• _Problem details_: Produce word for word the lines of the data below running from the one that has "width: 72px ->" to the one that has "none -> <div>Which", inclusive, and no others.

━━ Input data ━━

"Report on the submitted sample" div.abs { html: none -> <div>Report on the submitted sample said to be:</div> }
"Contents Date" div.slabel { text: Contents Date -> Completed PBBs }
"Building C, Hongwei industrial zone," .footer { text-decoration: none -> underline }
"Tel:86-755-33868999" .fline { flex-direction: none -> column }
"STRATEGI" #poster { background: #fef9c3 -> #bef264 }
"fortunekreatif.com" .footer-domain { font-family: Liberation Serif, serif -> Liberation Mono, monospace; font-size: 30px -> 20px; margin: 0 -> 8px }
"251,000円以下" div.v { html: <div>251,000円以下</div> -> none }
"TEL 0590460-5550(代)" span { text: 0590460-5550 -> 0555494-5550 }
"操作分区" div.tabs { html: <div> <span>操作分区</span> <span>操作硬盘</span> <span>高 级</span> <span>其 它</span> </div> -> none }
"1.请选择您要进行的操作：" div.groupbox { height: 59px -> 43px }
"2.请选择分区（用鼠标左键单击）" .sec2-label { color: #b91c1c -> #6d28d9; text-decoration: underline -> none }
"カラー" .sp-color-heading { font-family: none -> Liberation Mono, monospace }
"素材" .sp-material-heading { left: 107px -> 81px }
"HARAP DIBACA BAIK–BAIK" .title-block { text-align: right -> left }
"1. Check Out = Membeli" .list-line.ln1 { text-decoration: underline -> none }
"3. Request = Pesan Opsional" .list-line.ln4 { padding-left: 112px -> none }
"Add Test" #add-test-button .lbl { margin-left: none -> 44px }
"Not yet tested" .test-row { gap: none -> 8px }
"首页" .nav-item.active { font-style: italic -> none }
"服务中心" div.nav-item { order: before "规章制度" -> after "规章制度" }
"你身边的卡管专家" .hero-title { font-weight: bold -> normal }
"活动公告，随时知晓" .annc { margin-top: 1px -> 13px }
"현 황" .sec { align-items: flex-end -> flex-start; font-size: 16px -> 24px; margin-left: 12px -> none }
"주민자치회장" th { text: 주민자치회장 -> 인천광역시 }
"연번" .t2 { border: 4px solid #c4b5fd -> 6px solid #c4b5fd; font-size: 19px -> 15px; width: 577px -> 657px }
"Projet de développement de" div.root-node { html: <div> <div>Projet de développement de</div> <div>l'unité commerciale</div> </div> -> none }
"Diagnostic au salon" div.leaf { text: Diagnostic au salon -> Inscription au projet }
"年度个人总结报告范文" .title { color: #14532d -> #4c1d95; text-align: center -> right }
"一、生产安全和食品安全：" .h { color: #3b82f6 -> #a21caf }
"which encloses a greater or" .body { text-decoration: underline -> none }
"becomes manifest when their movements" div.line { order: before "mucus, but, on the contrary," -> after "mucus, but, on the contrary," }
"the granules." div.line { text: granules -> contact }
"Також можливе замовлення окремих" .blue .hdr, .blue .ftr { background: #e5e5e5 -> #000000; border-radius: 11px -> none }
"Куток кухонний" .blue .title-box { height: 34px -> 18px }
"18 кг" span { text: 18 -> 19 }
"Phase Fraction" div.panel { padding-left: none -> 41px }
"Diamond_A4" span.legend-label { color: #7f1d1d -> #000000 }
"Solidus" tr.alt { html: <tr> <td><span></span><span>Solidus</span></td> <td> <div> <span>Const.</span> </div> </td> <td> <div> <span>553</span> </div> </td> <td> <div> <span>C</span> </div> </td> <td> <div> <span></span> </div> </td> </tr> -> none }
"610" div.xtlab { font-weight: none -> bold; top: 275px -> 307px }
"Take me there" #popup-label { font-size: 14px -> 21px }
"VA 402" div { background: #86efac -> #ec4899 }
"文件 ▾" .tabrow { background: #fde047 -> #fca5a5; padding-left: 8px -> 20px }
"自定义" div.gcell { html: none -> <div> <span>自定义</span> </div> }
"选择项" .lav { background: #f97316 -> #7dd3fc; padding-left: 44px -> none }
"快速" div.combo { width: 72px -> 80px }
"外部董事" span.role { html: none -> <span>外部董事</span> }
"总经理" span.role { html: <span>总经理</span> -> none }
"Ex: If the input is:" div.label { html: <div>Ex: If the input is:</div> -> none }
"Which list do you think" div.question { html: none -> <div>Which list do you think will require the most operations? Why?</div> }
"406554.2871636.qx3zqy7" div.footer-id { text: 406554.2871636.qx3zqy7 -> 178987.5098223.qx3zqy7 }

━━━

• _Output for this task_:
"快速" div.combo { width: 72px -> 80px }
"外部董事" span.role { html: none -> <span>外部董事</span> }
"总经理" span.role { html: <span>总经理</span> -> none }
"Ex: If the input is:" div.label { html: <div>Ex: If the input is:</div> -> none }
"Which list do you think" div.question { html: none -> <div>Which list do you think will require the most operations? Why?</div> }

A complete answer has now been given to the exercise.